## What needs to be done
Give again exactly the lines that run from the start of the records to the line holding "shipping: 0.00 -> 92.95", both ends counted. Do not include the pictures.

## Material to process
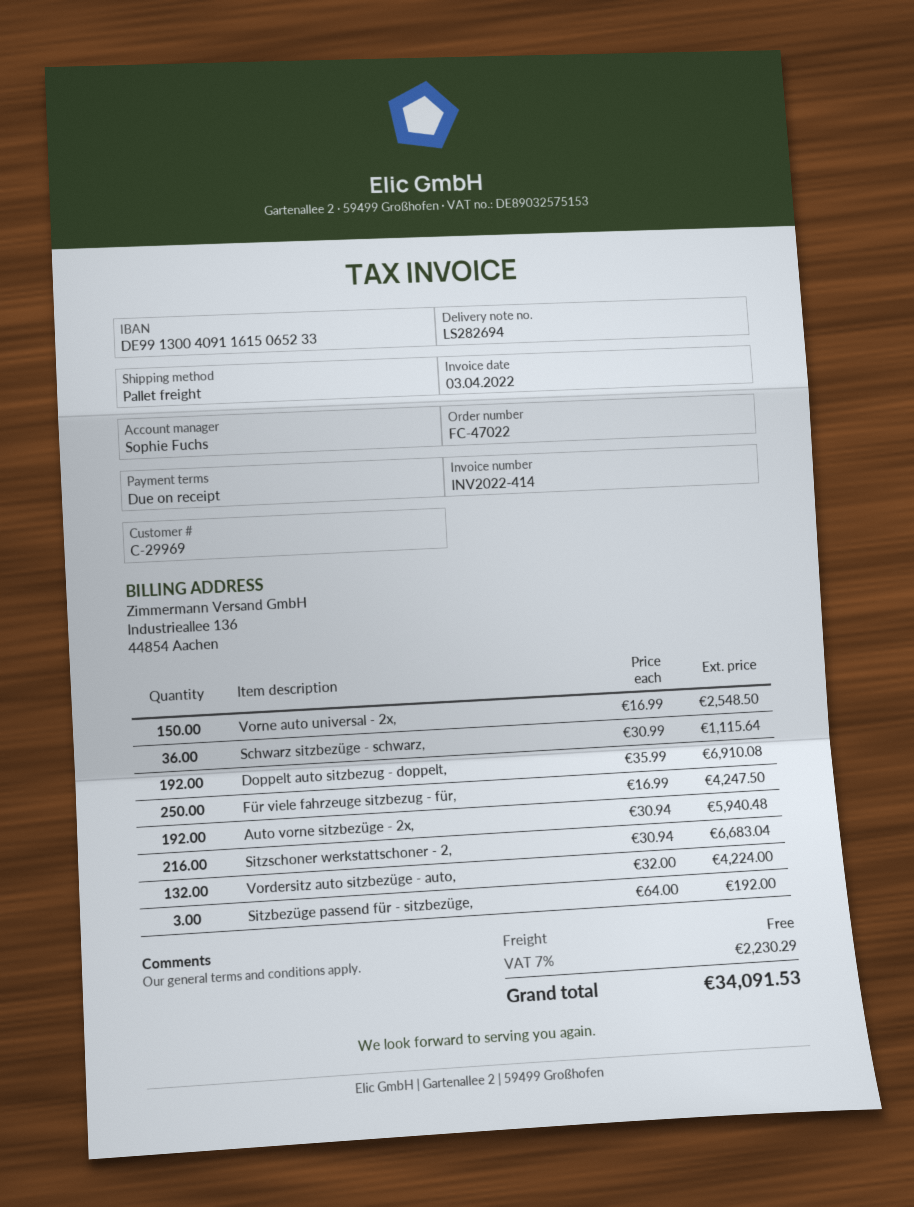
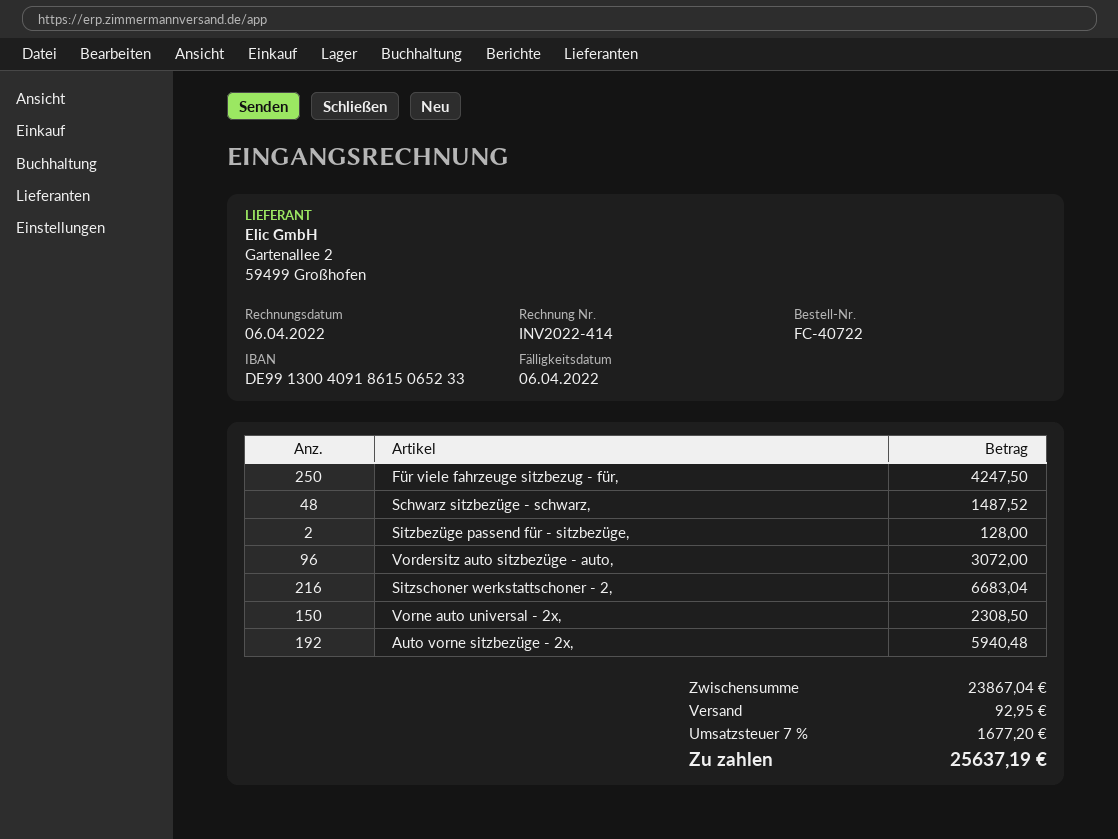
order number: FC-47022 -> FC-40722
invoice date: 2022-04-03 -> 2022-04-06
bank account: DE99130040911615065233 -> DE99130040918615065233
Vorne auto universal - 2x,: 150 for 2548.50 -> 150 for 2308.50
Schwarz sitzbezüge - schwarz,: 36 for 1115.64 -> 48 for 1487.52
Doppelt auto sitzbezug - doppelt,: 192 for 6910.08 -> none
Vordersitz auto sitzbezüge - auto,: 132 for 4224.00 -> 96 for 3072.00
Sitzbezüge passend für - sitzbezüge,: 3 for 192.00 -> 2 for 128.00
shipping: 0.00 -> 92.95
tax: 7% = 2230.29 -> 7% = 1677.20
total: 34091.53 -> 25637.19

## Answer section
order number: FC-47022 -> FC-40722
invoice date: 2022-04-03 -> 2022-04-06
bank account: DE99130040911615065233 -> DE99130040918615065233
Vorne auto universal - 2x,: 150 for 2548.50 -> 150 for 2308.50
Schwarz sitzbezüge - schwarz,: 36 for 1115.64 -> 48 for 1487.52
Doppelt auto sitzbezug - doppelt,: 192 for 6910.08 -> none
Vordersitz auto sitzbezüge - auto,: 132 for 4224.00 -> 96 for 3072.00
Sitzbezüge passend für - sitzbezüge,: 3 for 192.00 -> 2 for 128.00
shipping: 0.00 -> 92.95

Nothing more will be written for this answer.